■ The data
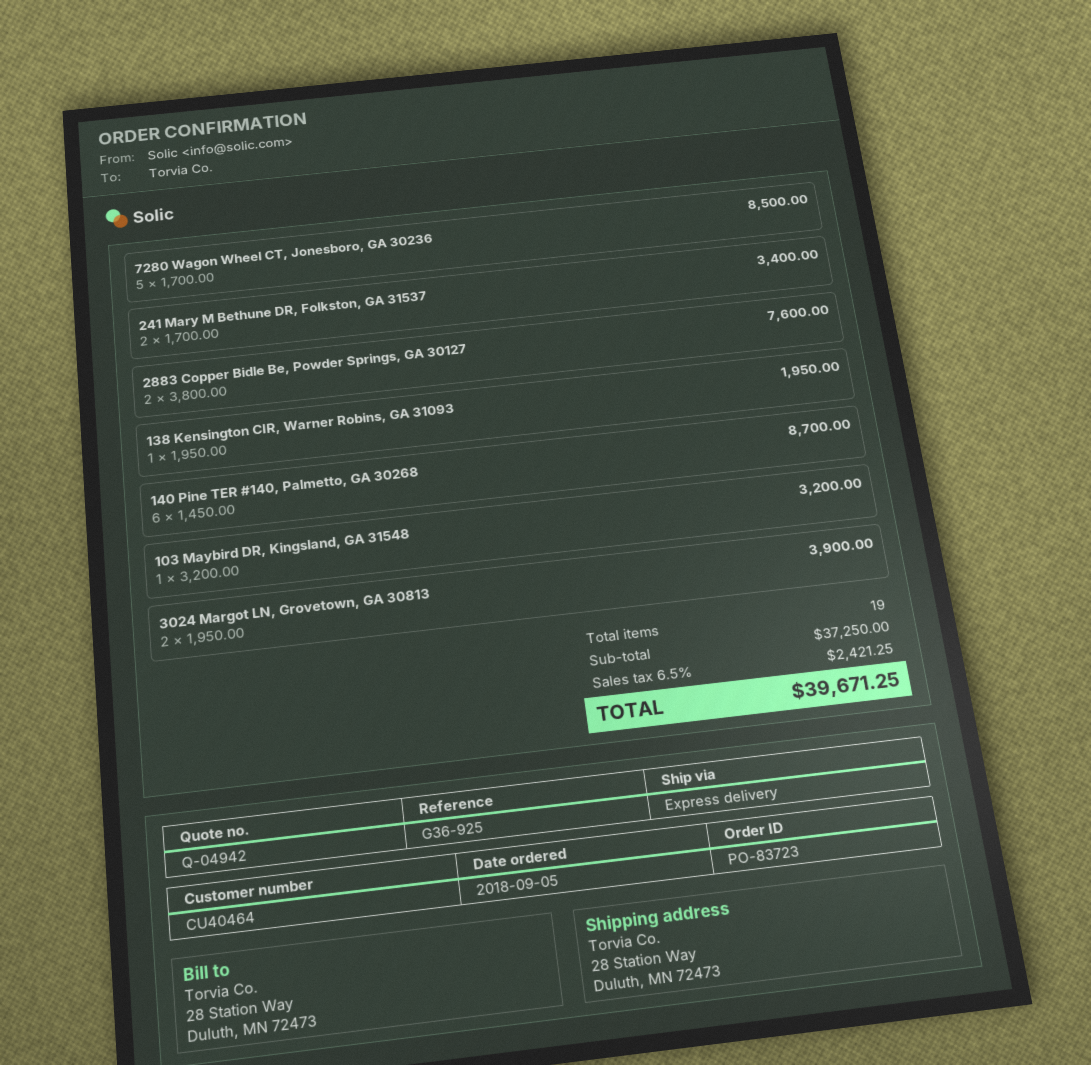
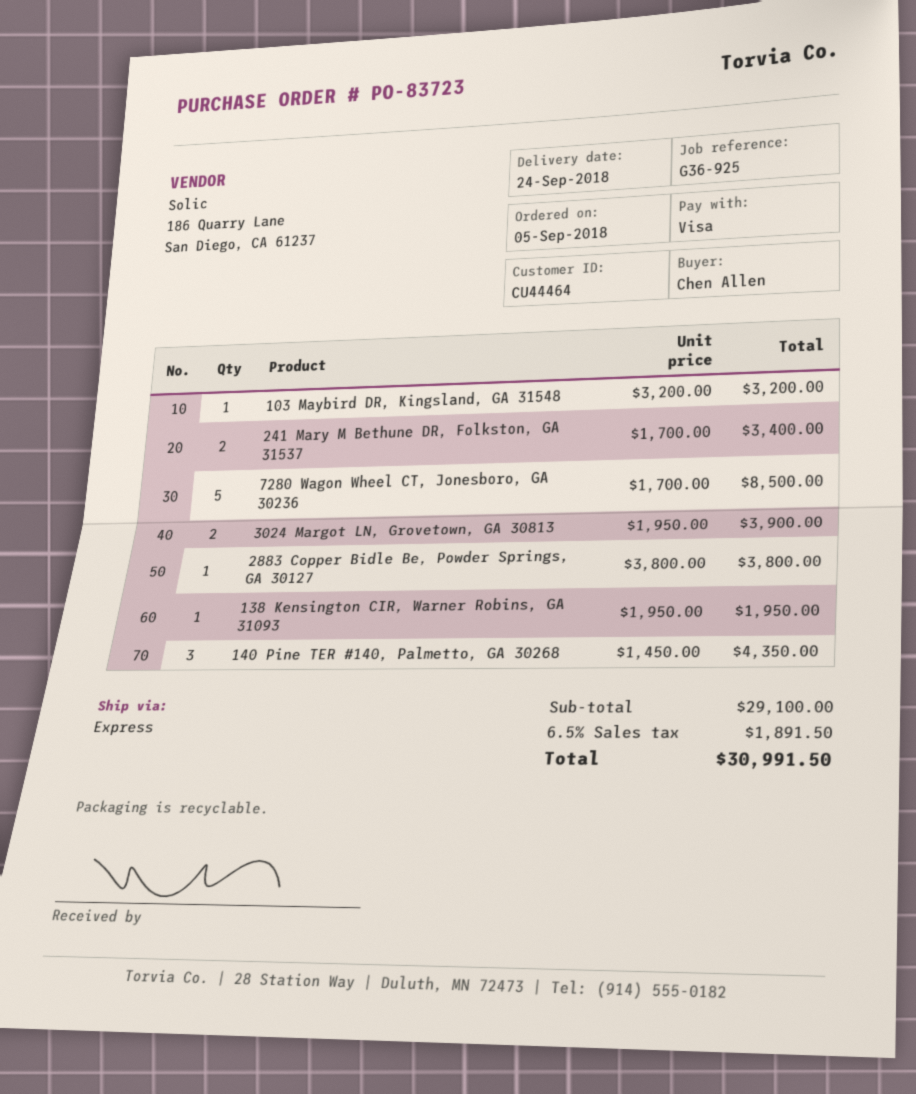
customer number: CU40464 -> CU44464
2883 Copper Bidle Be, Powder Springs, GA 30127: 2 x 3800.00 = 7600.00 -> 1 x 3800.00 = 3800.00
140 Pine TER #140, Palmetto, GA 30268: 6 x 1450.00 = 8700.00 -> 3 x 1450.00 = 4350.00
subtotal: 37250.00 -> 29100.00
tax: 6.5% = 2421.25 -> 6.5% = 1891.50
total: 39671.25 -> 30991.50

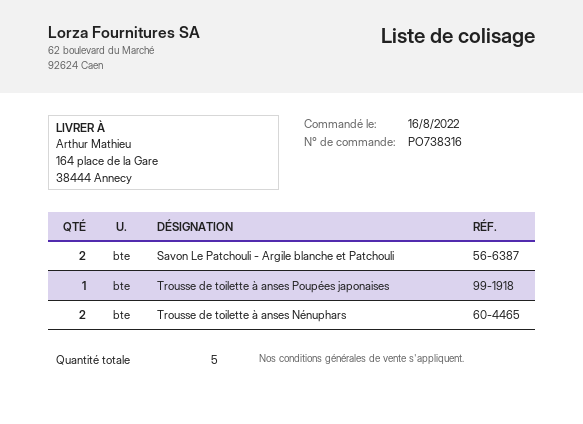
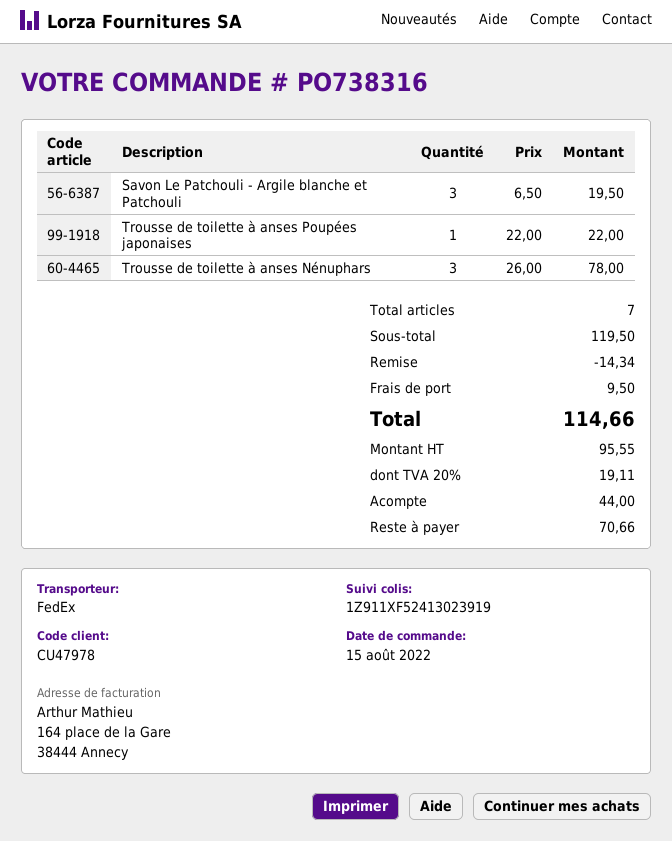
order date: 2022-08-16 -> 2022-08-15
Savon Le Patchouli - Argile blanche et Patchouli: 2 -> 3
Trousse de toilette à anses Nénuphars: 2 -> 3
total quantity: 5 -> 7

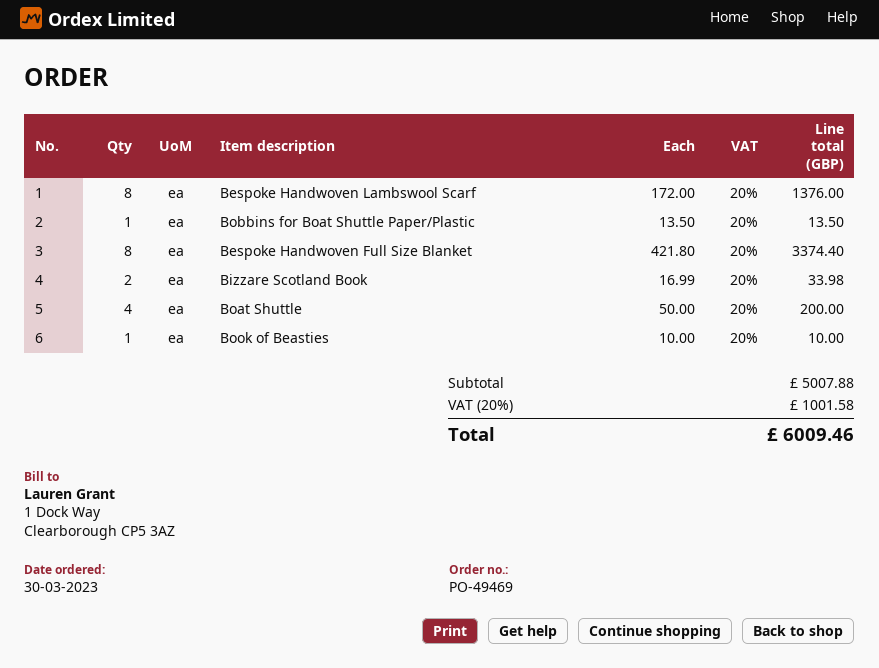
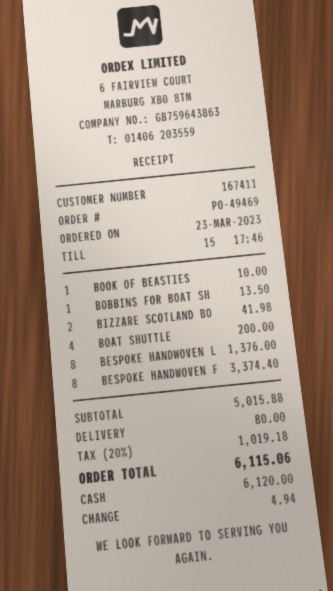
order date: 2023-03-30 -> 2023-03-23
Bizzare Scotland Book: 2 for 33.98 -> 2 for 41.98
subtotal: 5007.88 -> 5015.88
shipping: none -> 80.00
tax: 20% = 1001.58 -> 20% = 1019.18
total: 6009.46 -> 6115.06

■ Description of the task
Extract, from the material above, each line holding the word "subtotal".

■ Final answer
subtotal: 37250.00 -> 29100.00
subtotal: 5007.88 -> 5015.88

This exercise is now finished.